At AUK, we like to share music with our readers, so can you share which artists, albums, or tracks are currently top three on your personal playlist?
At this moment in time, the records I’m listening to are a John Coltrane record called ‘Ballads’ with the John Coltrane Quartet. I’m listening to a great American band, Spoon, from Austin, Texas, and their new record is called ‘Lucifer On The Sofa’. They’ve done many albums and I heard a track and then I just loved the album which has got a bit of a feel of The Replacements to it. Then I’m listening to Aimee Mann, and I’ve always been a big Aimee Mann fan, and ‘Batchelor No. 2 or, the Last Remains of the Dodo’ is the album I’ve been listening to most recently. I’m listening to stuff all the time, but if I have to pick three, there you go.
Finally, do you want to say anything to our UK readers?

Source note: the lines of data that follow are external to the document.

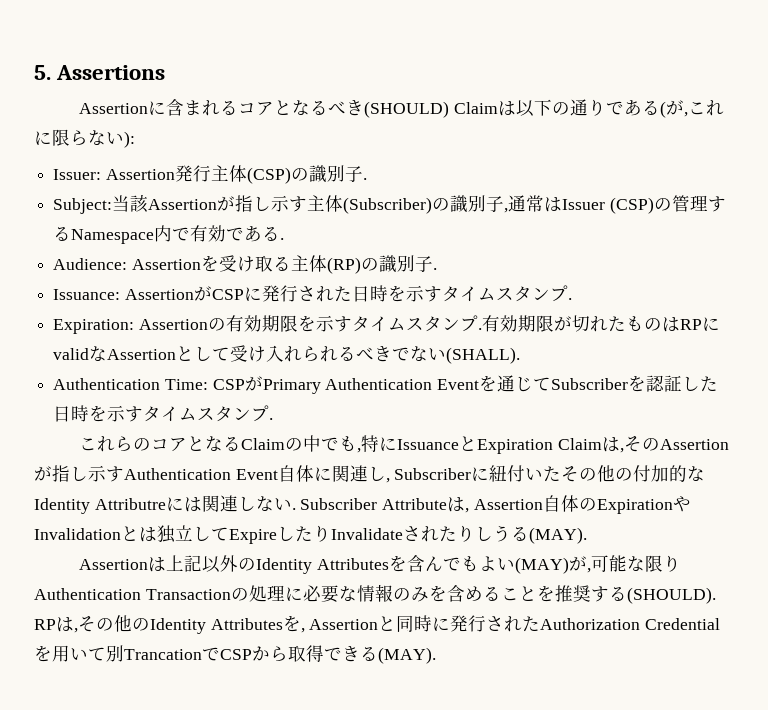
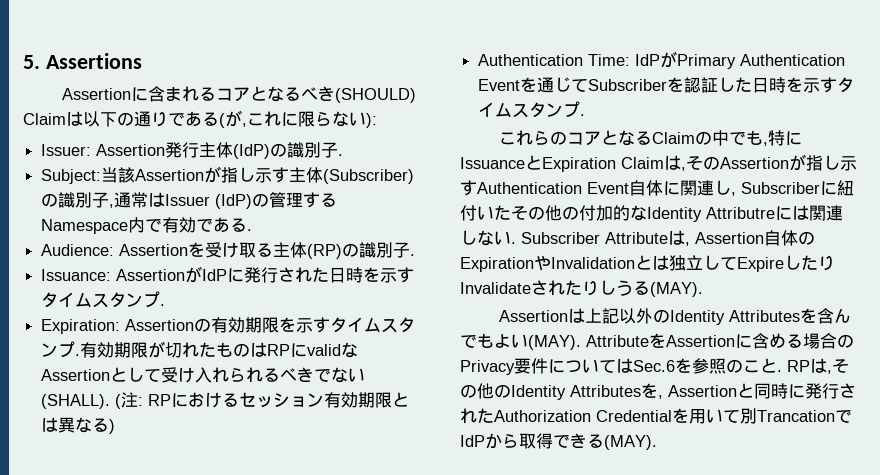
[246,167,291,184] (CSP) -> [233,144,271,159] (IdP)
[609,197,654,214] (CSP) -> [215,194,253,209] (IdP)
[211,289,244,300] CSP -> [202,269,228,281] IdP
(521, 355) none -> [115,392,410,409] [41,417,116,434] (注: RPにおけるセッション有効期限とは異なる)
[212,379,245,390] CSP -> [635,54,661,66] IdP
[514,555,681,574] [34,584,716,604] (MAY)が,可能な限りAuthentication Transactionの処理に必要な情報のみを含めることを推奨する(SHOULD). -> [528,333,854,350] [460,358,782,375] (MAY). AttributeをAssertionに含める場合のPrivacy要件についてはSec.6を参照のこと.
[220,649,252,660] CSP -> [460,435,485,447] IdP

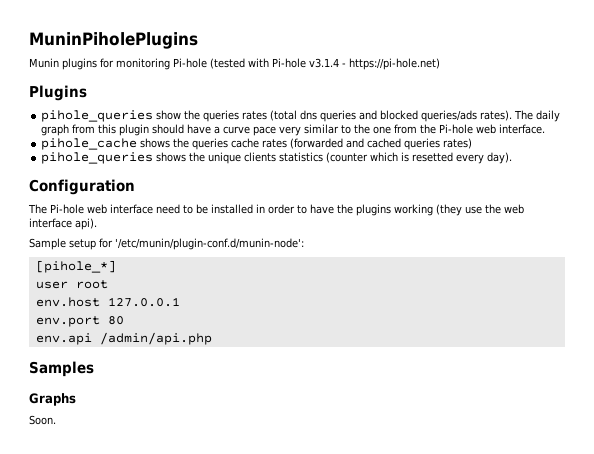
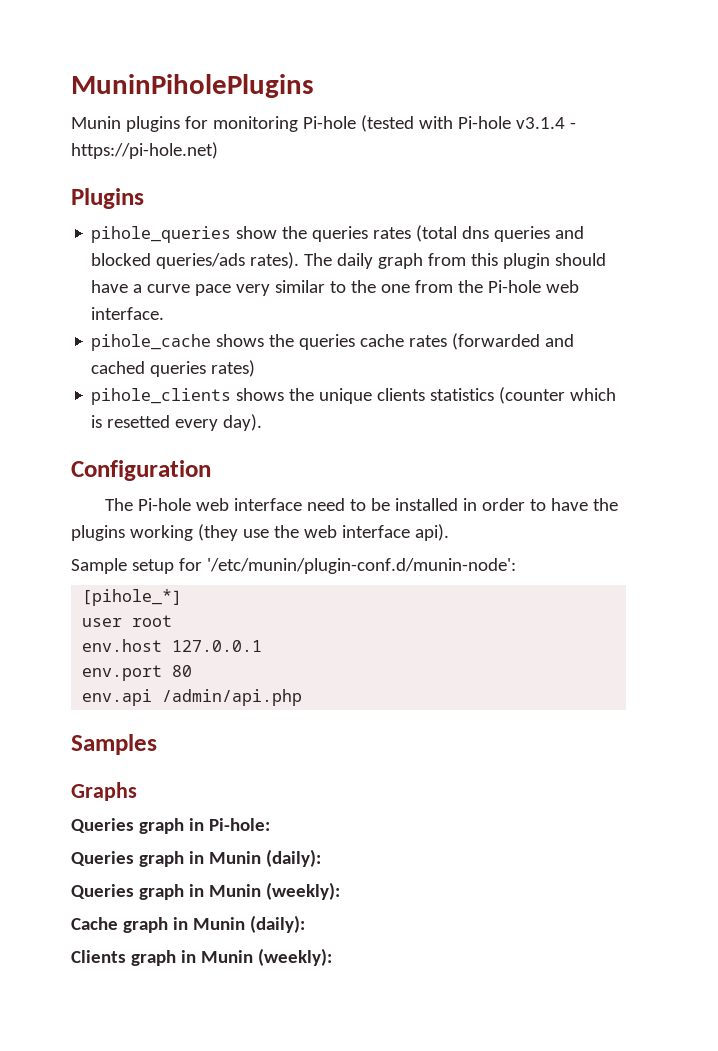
[41,152,154,164] pihole_queries -> [91,388,232,405] pihole_clients
[29,415,56,425] Soon. -> [71,818,270,834] [71,849,321,867] [71,882,340,900] [71,915,305,933] [71,948,332,966] Queries graph in Pi-hole: // Queries graph in Munin (daily): // Queries graph in Munin (weekly): // Cache graph in Munin (daily): // Clients graph in Munin (weekly):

Thanks again for supporting me and I am extremely grateful because they are so many artists out there, and for them to pick me is a lovely thing. Look out for the new stuff, I’ve got a busy year this year, and there are a couple of things I’m not even telling you about, but ‘El Tiradito (The Curse of Sinner’s Shrine)’ should be out in the next couple of months. I also hope to see folks at gigs.
Dean Owens’ ‘Sinners Shrine’ is out now on Eel Pie Records/Continental Record Services.